Up We Go: Creating a new pathway to TMC Emergency

A new entry boulevard is partially complete, and is already carrying traffic into the Tucson Medical Center campus at the intersection of Grant Road and Beverly Avenue. Two-way traffic has been restored as vehicles use newly installed pavement at Grant and Beverly.

Now, work begins on rebuilding the remaining old roadway and parking spaces.  The area directly in front of the main TMC Emergency entrance is temporarily torn up, so all foot traffic for the west end of the hospital is using the side entrance just past the main Emergency door.

Emergency Department access will always be maintained via the side door just north of the temporarily closed main Emergency doors.

New parking spaces for patients and visitors are now available in the improved parking lot in front of Emergency, and access has been improved to the new 600-space parking garage just to the west.  Right in front of the temporary Emergency entrance, visitors can pull into a patient drop-off area, or use the FREE valet service, available seven days a week.

These final phases of road work will create a direct path for patients and visitors who will use the new TMC Orthopaedic and Surgical Tower, opening next spring with patient rooms, orthopaedic clinics, and advanced high-tech operating rooms.

Up We Go: Restoring the Erickson Building’s Stateliness

A few steps away from the construction zone for the new TMC Orthopaedic and Surgical Tower is a charming two-story stucco and brick house.  Temporarily hidden behind a shroud of plastic sheets and scaffolding, the Erickson Building is filled with carved woodwork, balconies and history.

The Erickson Building, designed by architect Henry Jaastad, was built in the 1920s as a residence for a wealthy New York couple, Anna Edith Erickson and Alfred William Erickson. On this site, the Ericksons helped create the Desert Sanatorium, a tuberculosis treatment facility that eventually was donated to the community in the 1940s to become Tucson Medical Center.

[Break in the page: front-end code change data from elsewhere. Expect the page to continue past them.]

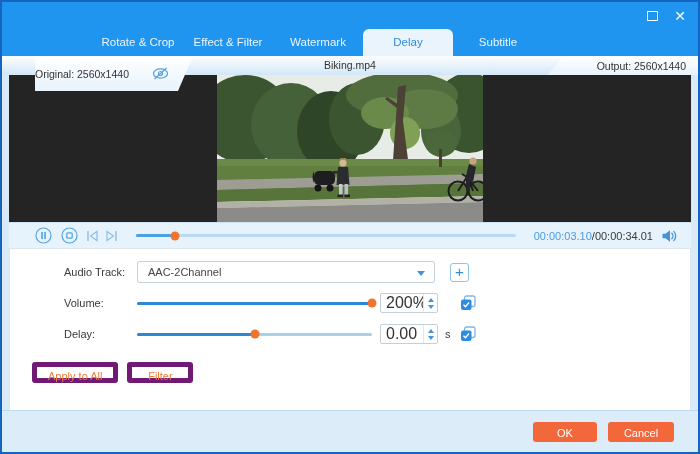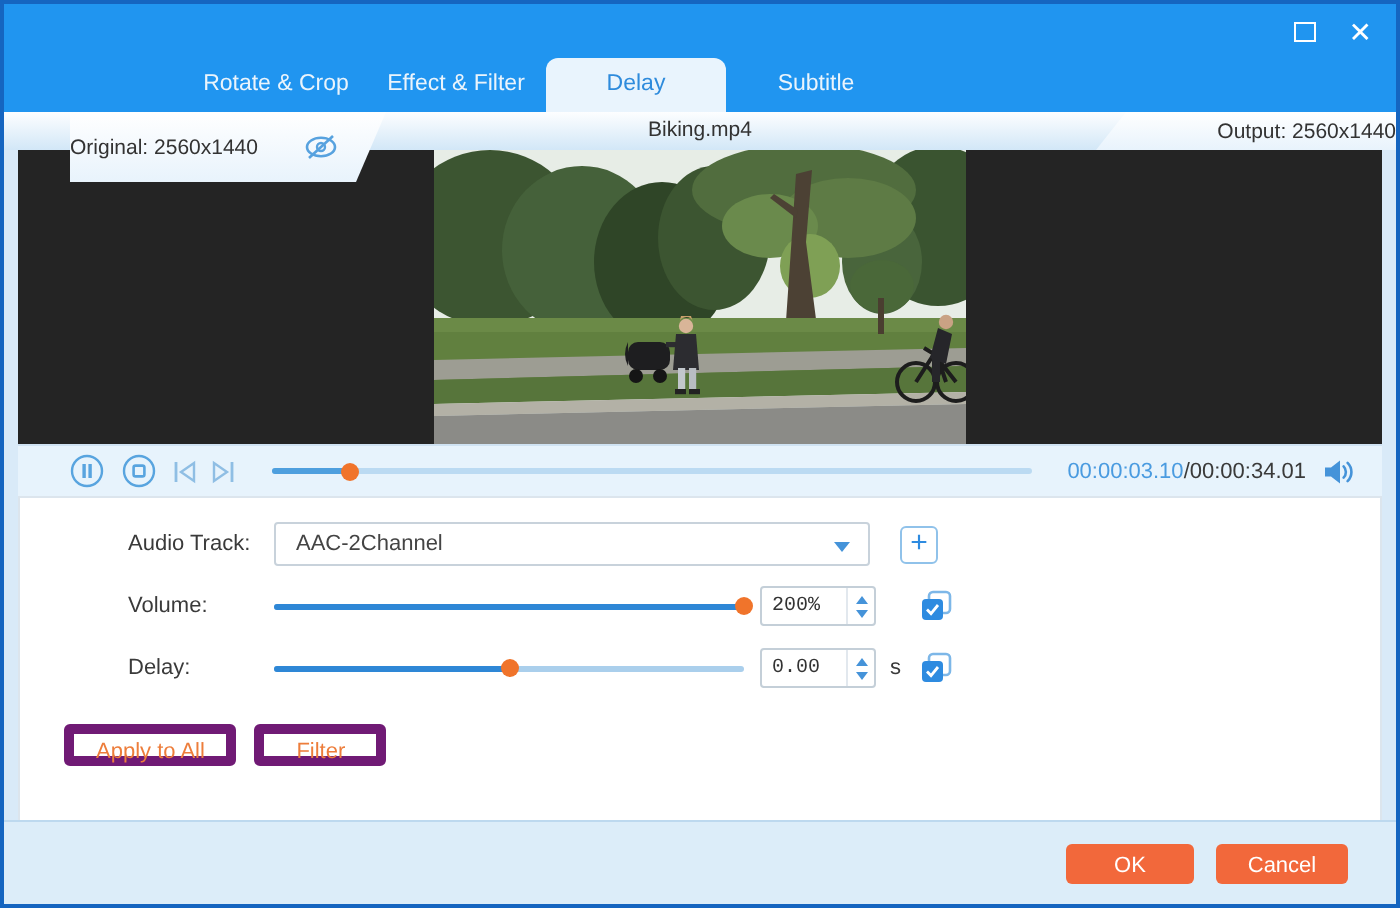--- a/index.html
+++ b/index.html
@@ -82,6 +82,7 @@
   <div class="tabbar">
     <div class="tab">Rotate &amp; Crop</div>
     <div class="tab">Effect &amp; Filter</div>
+    <div class="tab">Watermark</div>
     <div class="tab active">Delay</div>
     <div class="tab">Subtitle</div>
   </div>

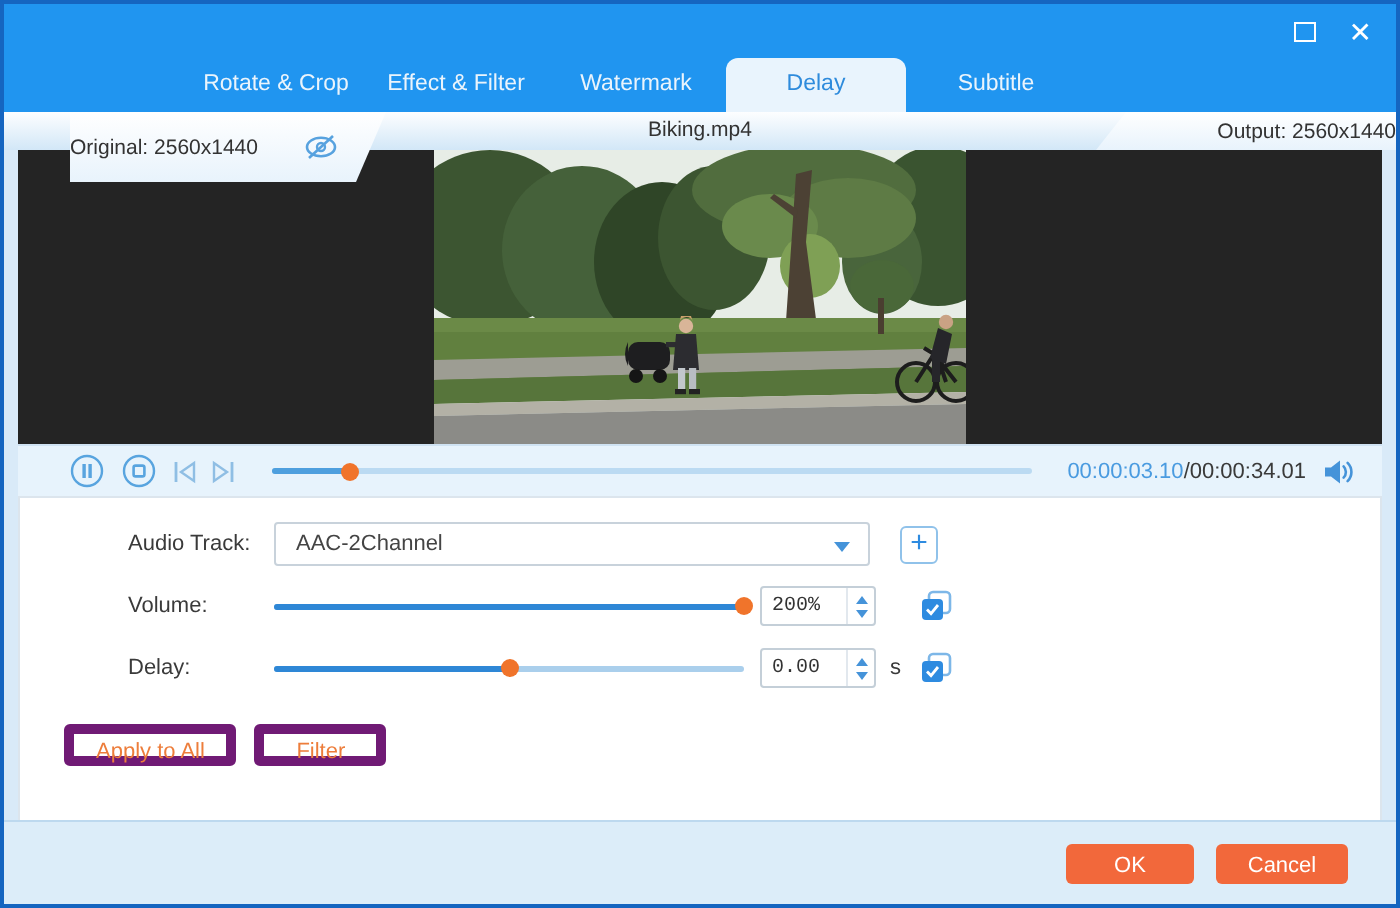--- a/index.html
+++ b/index.html
@@ -20,7 +20,7 @@
   
   .infobar { height:19px; background:linear-gradient(#FDFEFF,#D2E7F7); position:relative; font-size:10.5px; color:#333; flex-shrink:0; }
   .info-left { position:absolute; left:0; top:0; height:35px; width:158px; background:linear-gradient(#FFFFFF,#E8F3FC); clip-path:polygon(0 0,100% 0,calc(100% - 15px) 100%,0 100%); display:flex; align-items:center; gap:22px;margin-left:33px; }
-  .info-right { position:absolute; right:0; top:0; height:19px; width:150px; background:linear-gradient(#FFFFFF,#E8F3FC); clip-path:polygon(15px 0,100% 0,100% 100%,0 100%); display:flex; align-items:center; justify-content:flex-end; padding-right:0; }
+  .info-right { position:absolute; right:0; top:0; height:19px; width:150px; background:linear-gradient(#FFFFFF,#E8F3FC); clip-path:polygon(15px 0,100% 0,100% 100%,0 100%); display:flex; align-items:center; justify-content:flex-end; padding-right:12px; }
   .info-center { position:absolute; left:0; right:0; text-align:center; line-height:19px; }
   .eye { cursor:pointer; display:flex; align-items:center; }
 

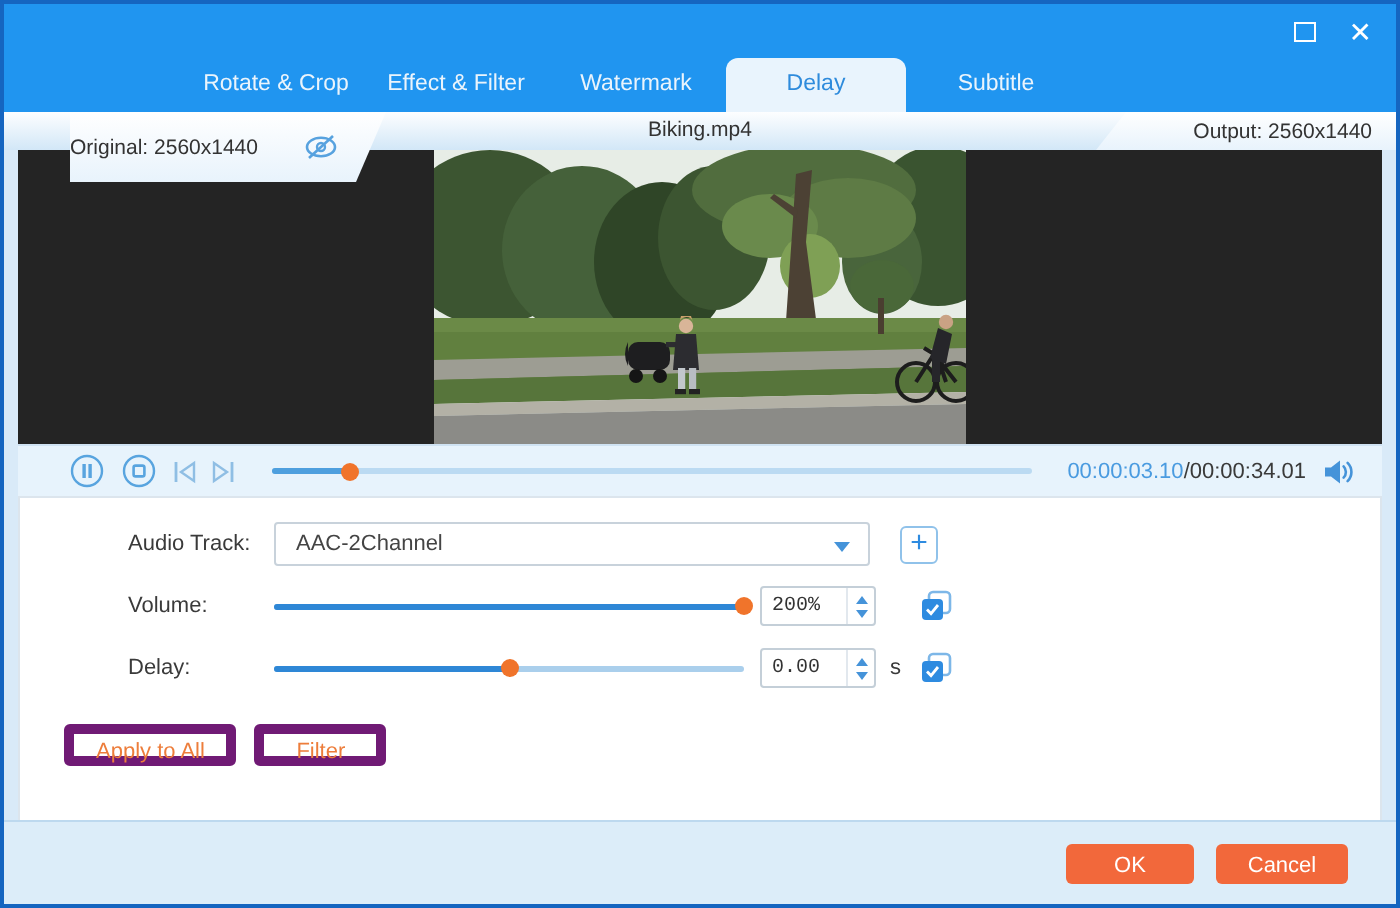--- a/index.html
+++ b/index.html
@@ -53,7 +53,7 @@
   .slider { width:235px; height:3px; background:#AACFEC; border-radius:2px; position:relative; cursor:pointer; flex-shrink:0; }
   .slider-fill { height:100%; background:#2E87D6; border-radius:2px; }
   .inputbox { margin-left:8px; width:58px; height:20px; border:1px solid #C4CFD8; border-radius:2px; background:#fff; display:flex; }
-  .inputbox input { flex:1; min-width:0; border:none; outline:none; font-size:10px; font-family:Liberation Mono, monospace; color:#333; padding-left:5px; background:transparent; }
+  .inputbox input { flex:1; min-width:0; border:none; outline:none; font-size:16px; font-family:Liberation Sans, sans-serif; color:#333; padding-left:5px; background:transparent; }
   .spin { width:14px; border-left:1px solid #E2E8EE; display:flex; flex-direction:column; align-items:center; justify-content:center; gap:3px; }
   .sp-up { width:0; height:0; border-left:3.5px solid transparent; border-right:3.5px solid transparent; border-bottom:4px solid #4593D9; cursor:pointer; }
   .sp-dn { width:0; height:0; border-left:3.5px solid transparent; border-right:3.5px solid transparent; border-top:4px solid #4593D9; cursor:pointer; }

Now, decades later, TMC has embarked upon extensive renovation projects for the Erickson Building and several other historic properties on the campus.  Significant tasks are now under way at the Erickson site, focused on stabilization and repair of the exterior of the building.  This phase of work, scheduled to finish by the end of the year, includes:

  • removal and replacement of stucco
  • removal of non-essential or period-incorrect appurtenances
  • structural repairs to walls and roof
  • revamp of existing grading to prevent water damage

One affirmative observer is Donald Shropshire, TMC president emeritus who lived in the Erickson home during part of his quarter-century tenure as TMC administrator.

“This building represents a major philanthropic act by Mrs. Erickson,” Shropshire said. “Because of her generosity, it stands as a very important building within the TMC campus.   I couldn’t live in it without feeling the presence of Mrs. Erickson.

“It’s more than a home.  It is a symbol of true community spirit and a substantial gift that has truly paid dividends for Tucson.” 

Up We Go: Construction Milestones Keep Climbing

Many tons of mechanical equipment will be needed to support clinical activities in the TMC Orthopaedic and Surgical Tower, opening next spring.  Massive air handlers and electrical infrastructure will sustain the state-of-the-art facility.

And now, the major heavy machinery is all in place, above the top floor of the four-story structure. A huge crane recently hoisted the final payloads, including a 13,000-pound chiller that will enhance the critically important cooling system for the tower.

Also on the way up is the stonework on the building’s exterior. Natural stone will be a notable part of the new building’s appearance, and masonry craftsmen are creating the stone features of the edifice.

To make sure that everything would go smoothly, sample stonework was first installed on a small mock-up structure next to the main building.  The trial area allowed workers to test the stonework, windows and other surfaces to confirm their weather-proofing and esthetic characteristics.

All the elements will come together in the spring when the building opens with clinic space for Tucson Orthopaedic Institute, private rooms for TMC orthopaedic patients, and 24 high-tech operating rooms for TMC’s surgical procedures.